Stored records:
··········
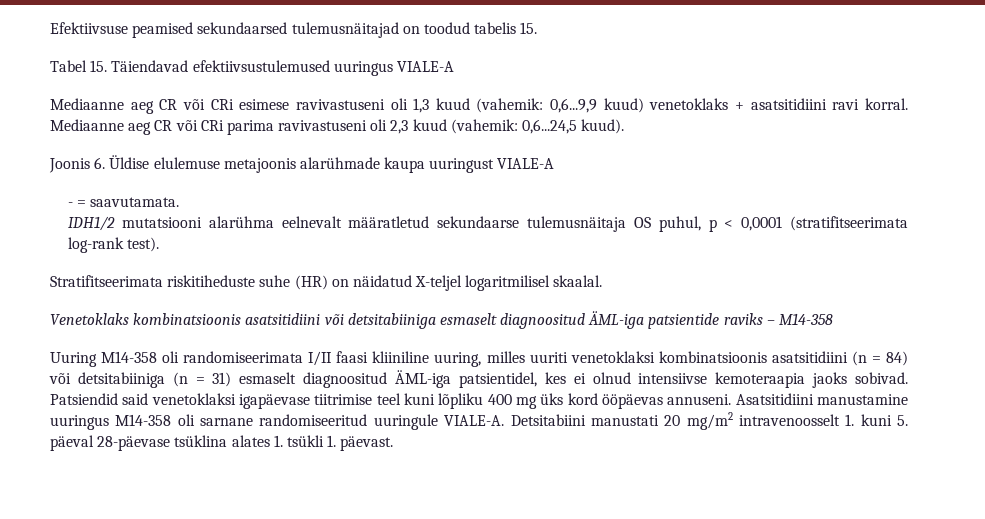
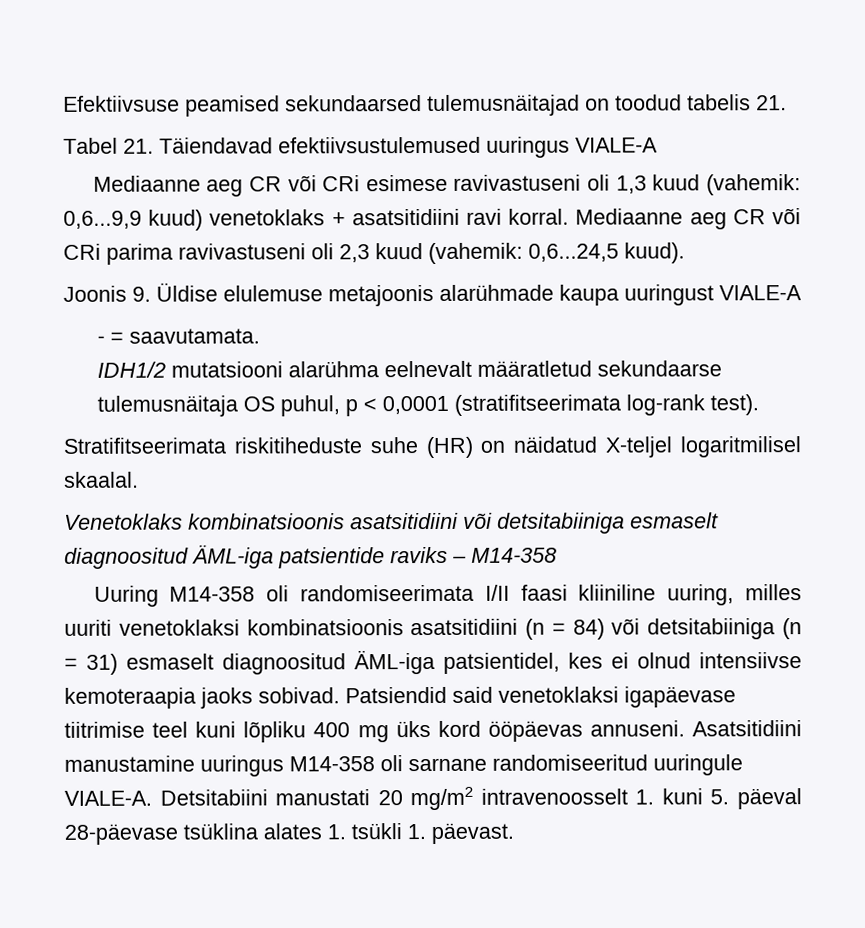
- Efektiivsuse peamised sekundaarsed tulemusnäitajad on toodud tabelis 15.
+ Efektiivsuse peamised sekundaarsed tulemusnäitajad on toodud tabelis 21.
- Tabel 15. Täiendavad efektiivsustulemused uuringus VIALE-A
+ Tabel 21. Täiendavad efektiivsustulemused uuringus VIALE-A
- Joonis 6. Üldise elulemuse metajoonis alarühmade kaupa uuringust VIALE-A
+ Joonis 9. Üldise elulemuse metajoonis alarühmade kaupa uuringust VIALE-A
··········
Extract every line above containing the word "Joonis".

- Joonis 6. Üldise elulemuse metajoonis alarühmade kaupa uuringust VIALE-A
+ Joonis 9. Üldise elulemuse metajoonis alarühmade kaupa uuringust VIALE-A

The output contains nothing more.